MAYO MES DE ANIVERSARIO
DEL MOVIMIENTO NACIONAL DE ORACIÓN
VIVIENDO BAJO PRINCIPIOS
Mientras experimentamos una sacudida espantosa por nuevas corrientes de pensamiento y conducta, conviene aferrarse a los antiguos fundamentos morales y espirituales de la vida, cuyos temas atrayentes se basan en principios, para influir de muchas maneras y aspectos, en el hogar, la familia, el centro laboral, la sociedad, y de mayor implicancia todavía en la Iglesia.

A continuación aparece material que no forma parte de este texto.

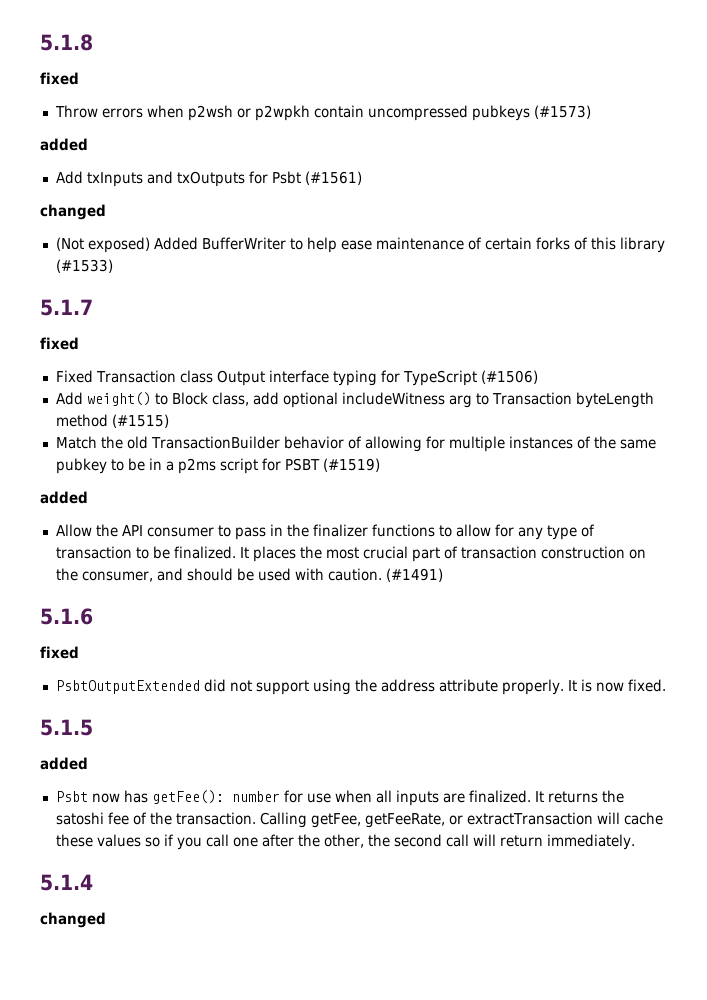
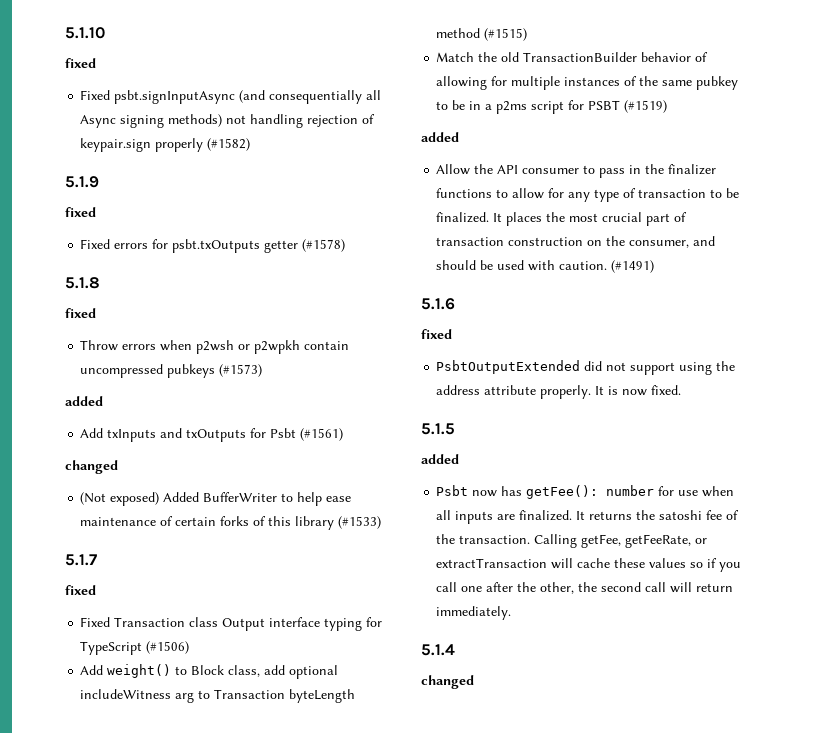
(40, 42) none -> [65,27,105,39] [65,58,96,68] [80,90,382,104] [80,114,376,128] [80,138,251,152] [65,176,99,188] [65,207,96,217] [80,239,346,253] 5.1.10 // fixed // Fixed psbt.signInputAsync (and consequentially all Async signing methods) not handling rejection of keypair.sign properly (#1582) // 5.1.9 // fixed // Fixed errors for psbt.txOutputs getter (#1578) //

El punto de partida general, pues sigue siendo el mismo, el hecho ineludible de reconocer nuestra necesidad de cambios permanentes en nuestros hábitos, con la sabiduría espiritual que transforma el corazón, centro orgánico de nuestros impulsos humanos, para ayudarnos a poner en orden nuestras necesidades, con resultados efectivos.
El tema es claro en nuestras actitudes, buscando la eficiencia, para asimilar y poner en práctica por nuestra propia cuenta, aplicándolas libremente a todos los ámbitos de nuestro vivir, adaptándolas a nuestra propia forma de ser y personalidad, lo que amerita una profunda reflexión sobre nuestros actos para proceder a cambiar.
La verdadera efectividad pasa por la autorrenovación equilibrada, para tener una nueva visión personal, hacia la cooperación creativa, a través del desarrollo de ciertos conceptos, comprendiendo que todo lo que hagamos deberá estar de acuerdo con lo que realmente somos, optando por vivir bajo principios.
Primero lo primero es la aplicación lógica a los principios y valores, está lógica tiene múltiples aplicaciones en la vida diaria y en muy variados niveles, siendo primordial lo que corresponde a lo espiritual, no solo de pan vivirá el hombre sino de toda Palabra que sale de la boca de Dios, que trae sosiego para el alma, con pensamientos, que permiten lograr la realización de las cosas.
Los principios fundamentales de la vida, no están únicamente basados en las cosas materiales del vivir cotidiano, como el comer, dormir, trabajar; siendo de mayor valor las expresiones del alma, como el trato interpersonal, la confianza propia, la alegría, la fidelidad, el amor al prójimo, como practicantes del amor a Dios.
Cuando uno sabe lo que quiere, pero no sabe cómo conseguirlo, tiene un problema cuya solución requiere de un estilo de vida, en el cual se manifiestan frutos espirituales que ayudan en nuestra cuenta, porque Dios no mira lo que mira el hombre, Dios mira el corazón, es decir que lo sobrenatural de Dios, se expresa en los beneficios personales que recibe la humanidad. Confía en Dios de todo corazón y no te apoyes en tu propia prudencia.